Fig. 1: Charles VI of Austria Holy Roman Emperor 1685-1740.

It is not difficult to understand why the study of the history of this land is among the most challenging and daunting of all. At this time it is appropriate to reassure (or to warn, depending on points of view) the reader about the scope of this short article, which will focus only on the period of the Bourbon domination, a little longer than 100 years. Far from addressing the complex issues of the real history, that which one reads about in the books of history, it will take a backroad approach, so to speak, to illustrate some of the formal yet personal issues affecting the lives of the members of the courts of Great Britain and of the Kingdom of the Two Sicilies using evidence from letters addressed to members of the royal Sicilian household. The historian will have to forgive the low-key approach, while the philatelist will have to live without any erudite dissertation of printings, watermarks or colour varieties.
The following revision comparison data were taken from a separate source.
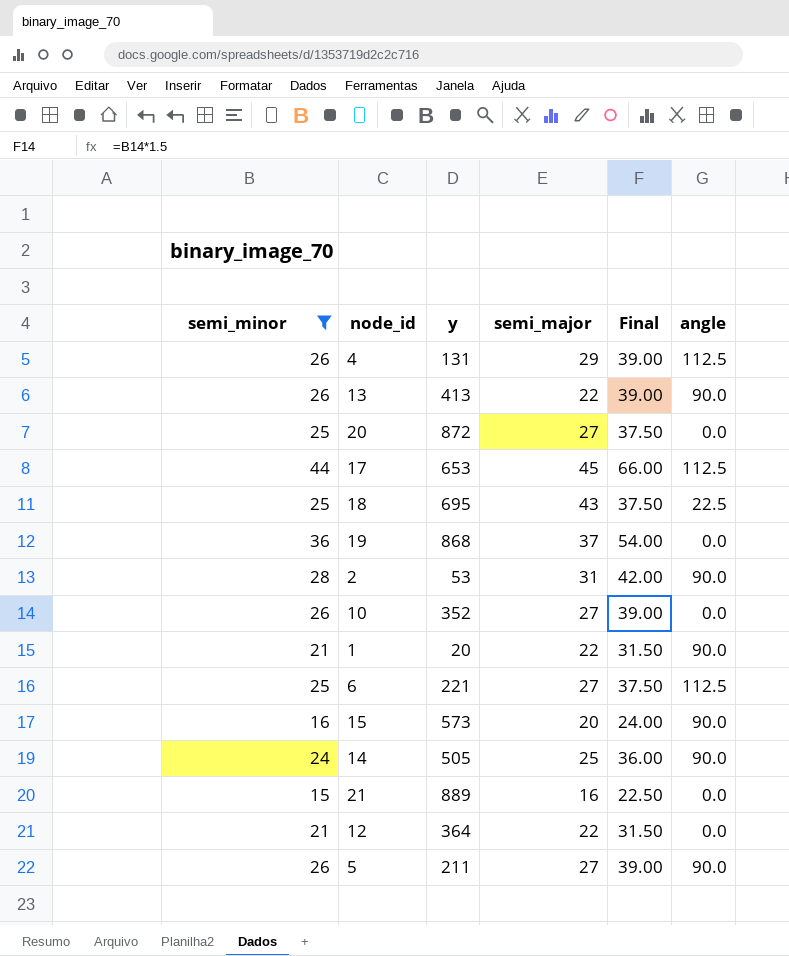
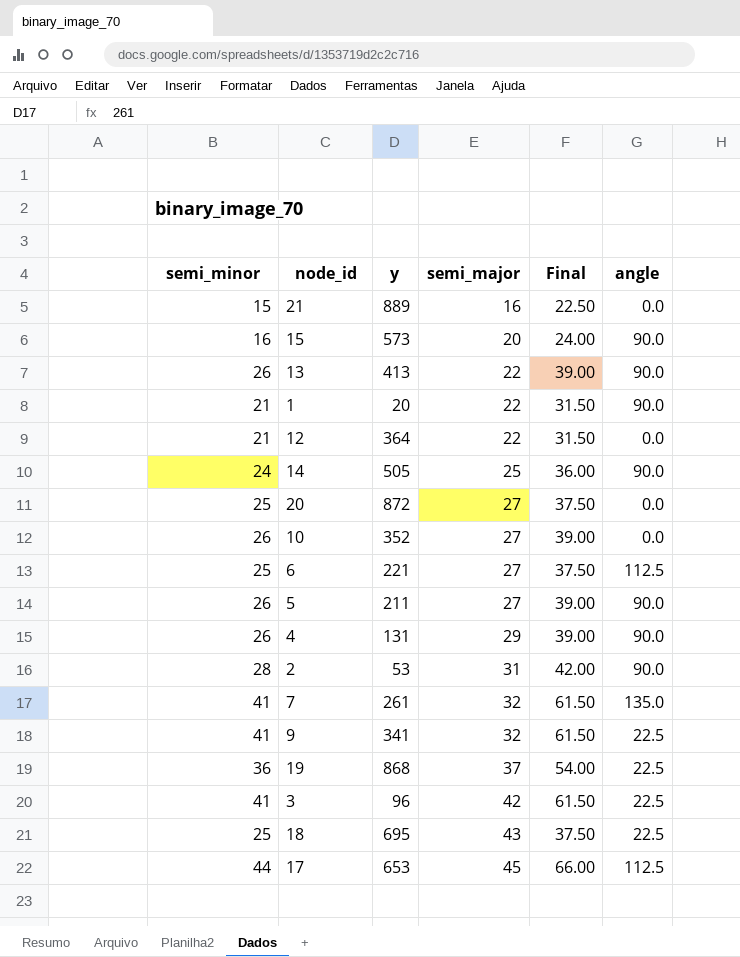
filter: semi_minor != 41 -> none
row order: none -> semi_major ascending
4 | angle: 112.5 -> 90.0
19 | angle: 0.0 -> 22.5

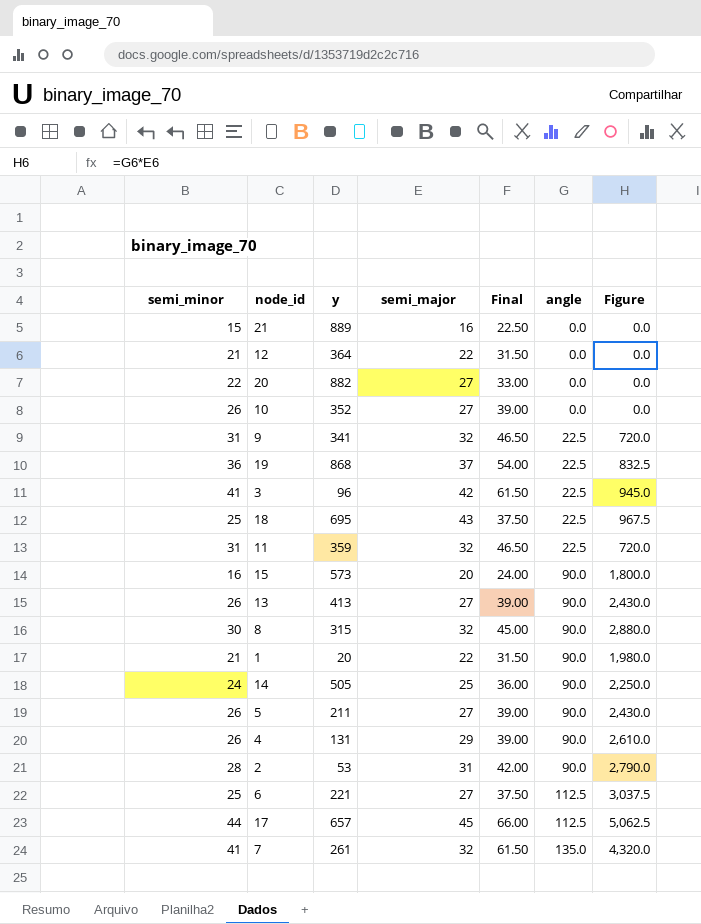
row order: semi_major ascending -> angle ascending
column Figure | formula: none -> [semi_major] * [angle]
20 | semi_minor: 25 -> 22
20 | y: 872 -> 882
20 | Final: 37.50 -> 33.00
9 | semi_minor: 41 -> 31
9 | Final: 61.50 -> 46.50
row 11: none -> 31 | 359 | 32 | 46.50 | 22.5 | 720.0
13 | semi_major: 22 -> 27
row 8: none -> 30 | 315 | 32 | 45.00 | 90.0 | 2,880.0
17 | y: 653 -> 657

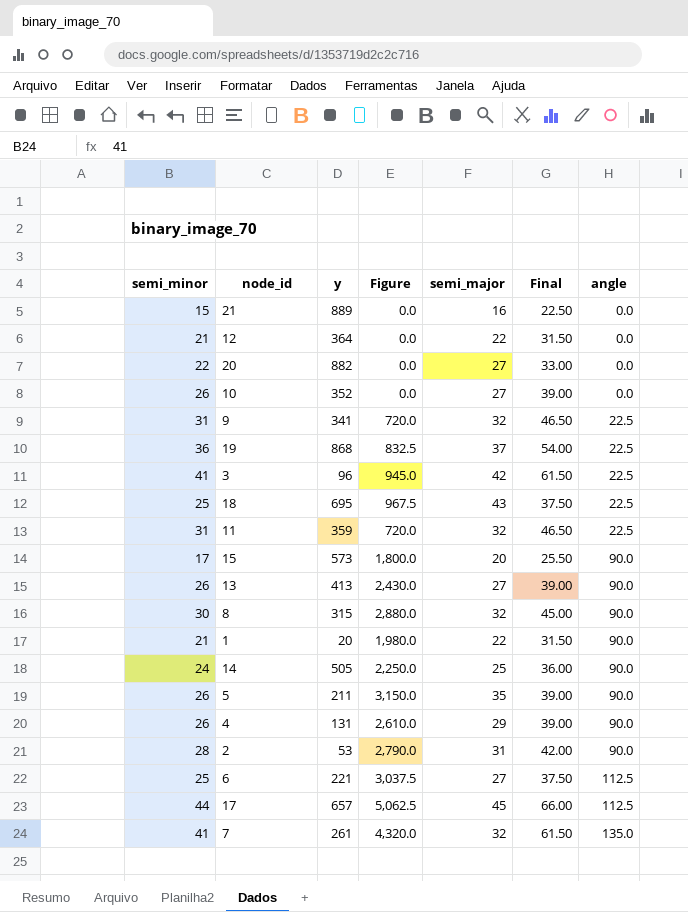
column Figure | position: 7 -> 4
15 | semi_minor: 16 -> 17
15 | Final: 24.00 -> 25.50
5 | Figure: 2,430.0 -> 3,150.0
5 | semi_major: 27 -> 35

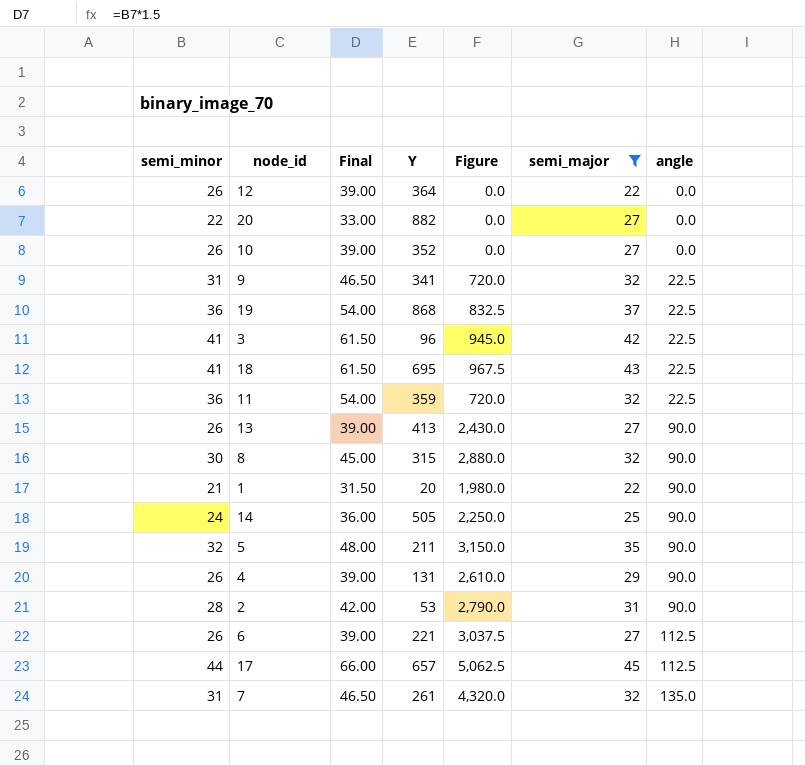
filter: none -> semi_major >= 22
column Final | position: 6 -> 3
column name: y -> Y
12 | semi_minor: 21 -> 26
12 | Final: 31.50 -> 39.00
18 | semi_minor: 25 -> 41
18 | Final: 37.50 -> 61.50
11 | semi_minor: 31 -> 36
11 | Final: 46.50 -> 54.00
5 | semi_minor: 26 -> 32
5 | Final: 39.00 -> 48.00
6 | semi_minor: 25 -> 26
6 | Final: 37.50 -> 39.00
7 | semi_minor: 41 -> 31
7 | Final: 61.50 -> 46.50

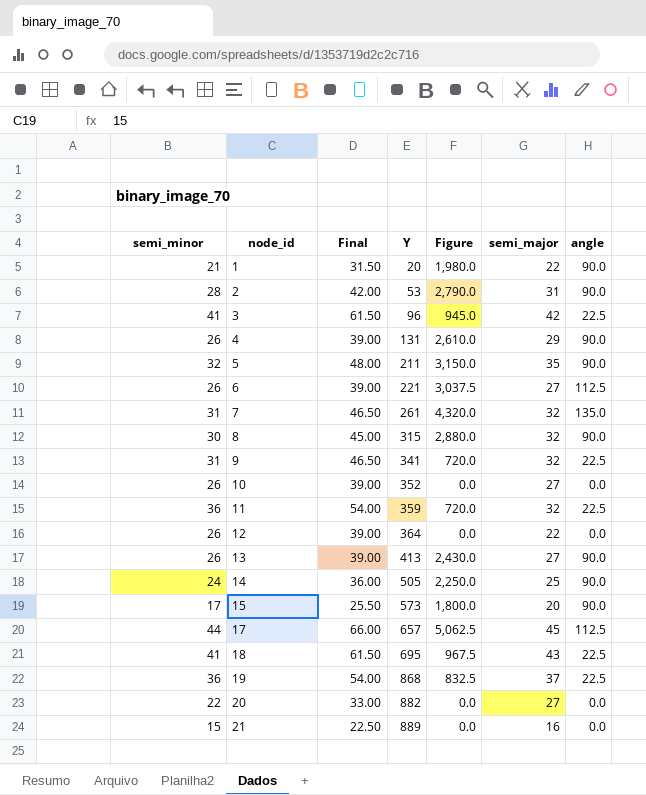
filter: semi_major >= 22 -> none
row order: angle ascending -> node_id ascending

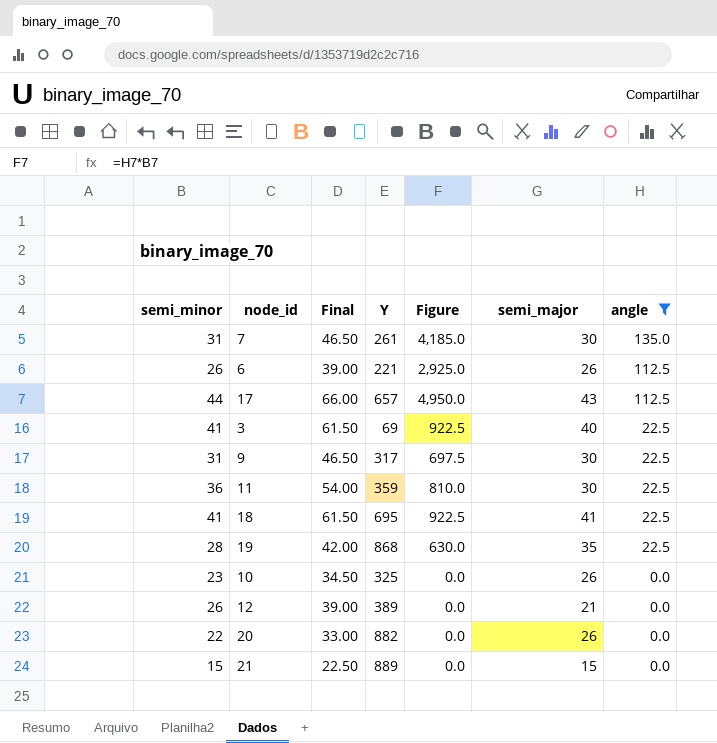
filter: none -> angle != 90.0
row order: node_id ascending -> angle descending
column Figure | formula: [semi_major] * [angle] -> [semi_minor] * [angle]
7 | semi_major: 32 -> 30
6 | semi_major: 27 -> 26
17 | semi_major: 45 -> 43
3 | Y: 96 -> 69
3 | semi_major: 42 -> 40
9 | Y: 341 -> 317
9 | semi_major: 32 -> 30
11 | semi_major: 32 -> 30
18 | semi_major: 43 -> 41
19 | semi_minor: 36 -> 28
19 | Final: 54.00 -> 42.00
19 | semi_major: 37 -> 35
10 | semi_minor: 26 -> 23
10 | Final: 39.00 -> 34.50
10 | Y: 352 -> 325
10 | semi_major: 27 -> 26
12 | Y: 364 -> 389
12 | semi_major: 22 -> 21
20 | semi_major: 27 -> 26
21 | semi_major: 16 -> 15

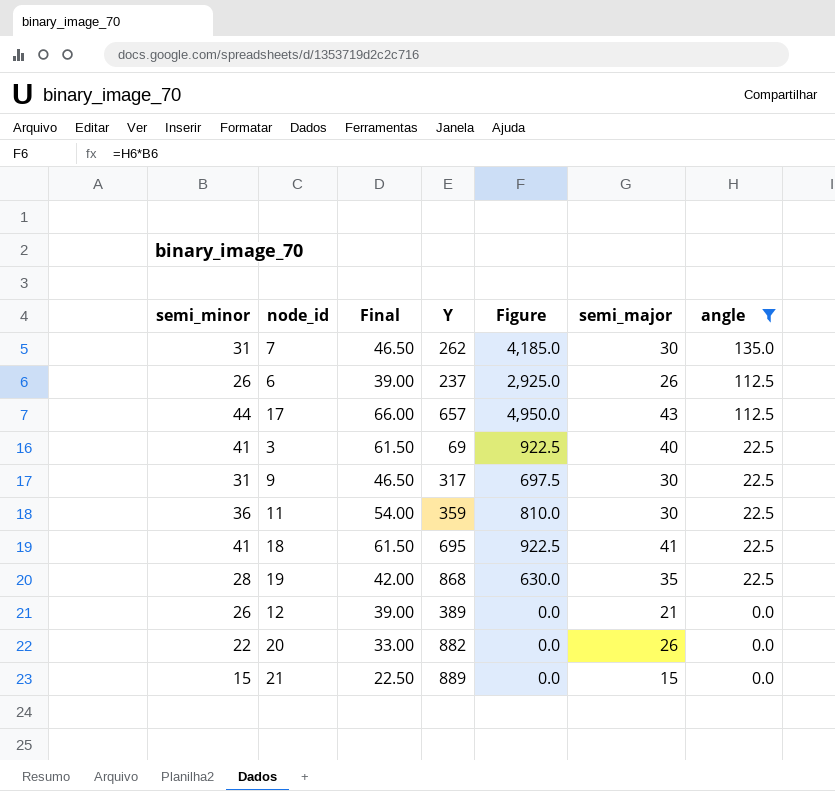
row 10: 23 | 34.50 | 325 | 0.0 | 26 | 0.0 -> none
7 | Y: 261 -> 262
6 | Y: 221 -> 237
The postal historian however might - hopefully - find some interest in getting a less than usual exposure to the everyday life of kings, queens, princes and princesses, finding out first-hand about real friendships and court jealousies, intrigue, joy and sorrow, royal weddings and royal funerals. Being a modest student of postal history himself, the author has always been intrigued by the insights that can be contributed to the interpretation of ‘big’ history through the daily comments that can be gathered from the daily correspondence of small people. Here the writers are certainly not small people, but they are often talking about daily life events, which is why this material is interesting to the point of wanting to share it.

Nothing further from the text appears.